◆ WHAT IS REQUIRED ◆
Please output every line of the material as it stands, without the pictures.
※
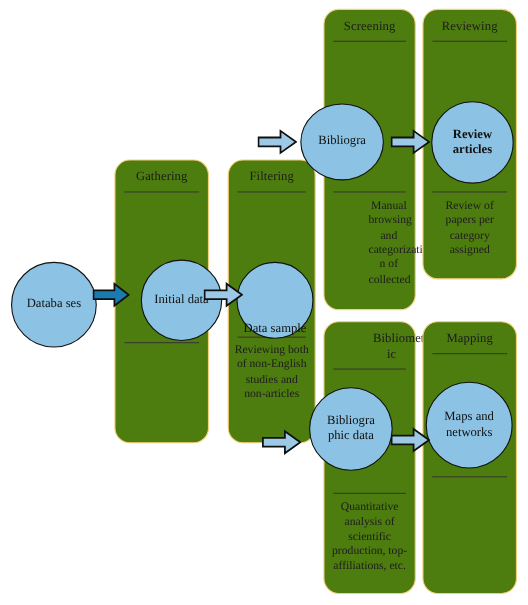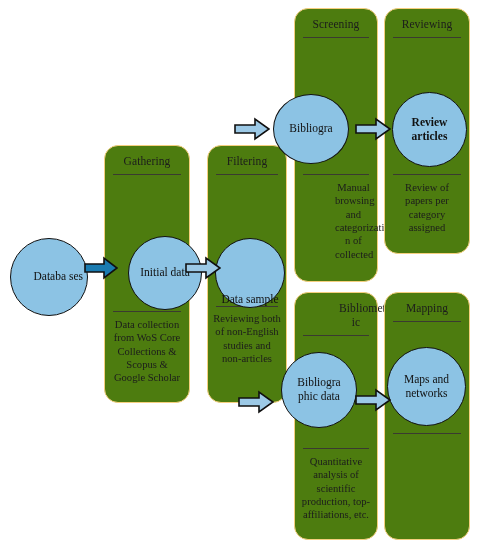--- a/index.html
+++ b/index.html
@@ -163,7 +163,7 @@
     </svg>
   </div>
 
-  <div class="node-circle" style="left:10px; top:238px; width:78px; height:78px;text-align:right;">
+  <div class="node-circle" style="left:10px; top:238px; width:78px; height:78px;">
     <span>Databa ses</span>
   </div>
 

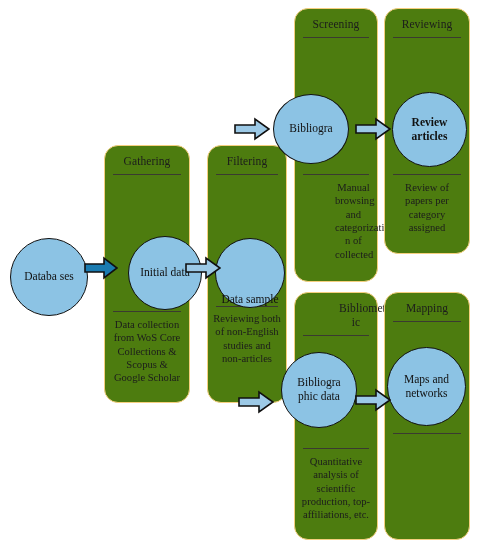--- a/index.html
+++ b/index.html
@@ -90,7 +90,6 @@
     <div class="phase-title" style="top:9px;">Gathering</div>
     <div class="phase-rule" style="left:8px; right:8px; top:28px;"></div>
     <div class="phase-rule" style="left:8px; right:8px; top:165px;"></div>
-    <div class="phase-desc" style="top:172px;">Data collection from WoS Core Collections &amp; Scopus &amp; Google Scholar</div>
   </div>
 
   <div class="phase-box" style="left:207px; top:145px; width:80px; height:258px;">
※
◆ ANSWER TO THE EXERCISE ◆
--- a/index.html
+++ b/index.html
@@ -163,7 +163,7 @@
     </svg>
   </div>
 
-  <div class="node-circle" style="left:10px; top:238px; width:78px; height:78px;text-align:right;">
+  <div class="node-circle" style="left:10px; top:238px; width:78px; height:78px;">
     <span>Databa ses</span>
   </div>
 

--- a/index.html
+++ b/index.html
@@ -90,7 +90,6 @@
     <div class="phase-title" style="top:9px;">Gathering</div>
     <div class="phase-rule" style="left:8px; right:8px; top:28px;"></div>
     <div class="phase-rule" style="left:8px; right:8px; top:165px;"></div>
-    <div class="phase-desc" style="top:172px;">Data collection from WoS Core Collections &amp; Scopus &amp; Google Scholar</div>
   </div>
 
   <div class="phase-box" style="left:207px; top:145px; width:80px; height:258px;">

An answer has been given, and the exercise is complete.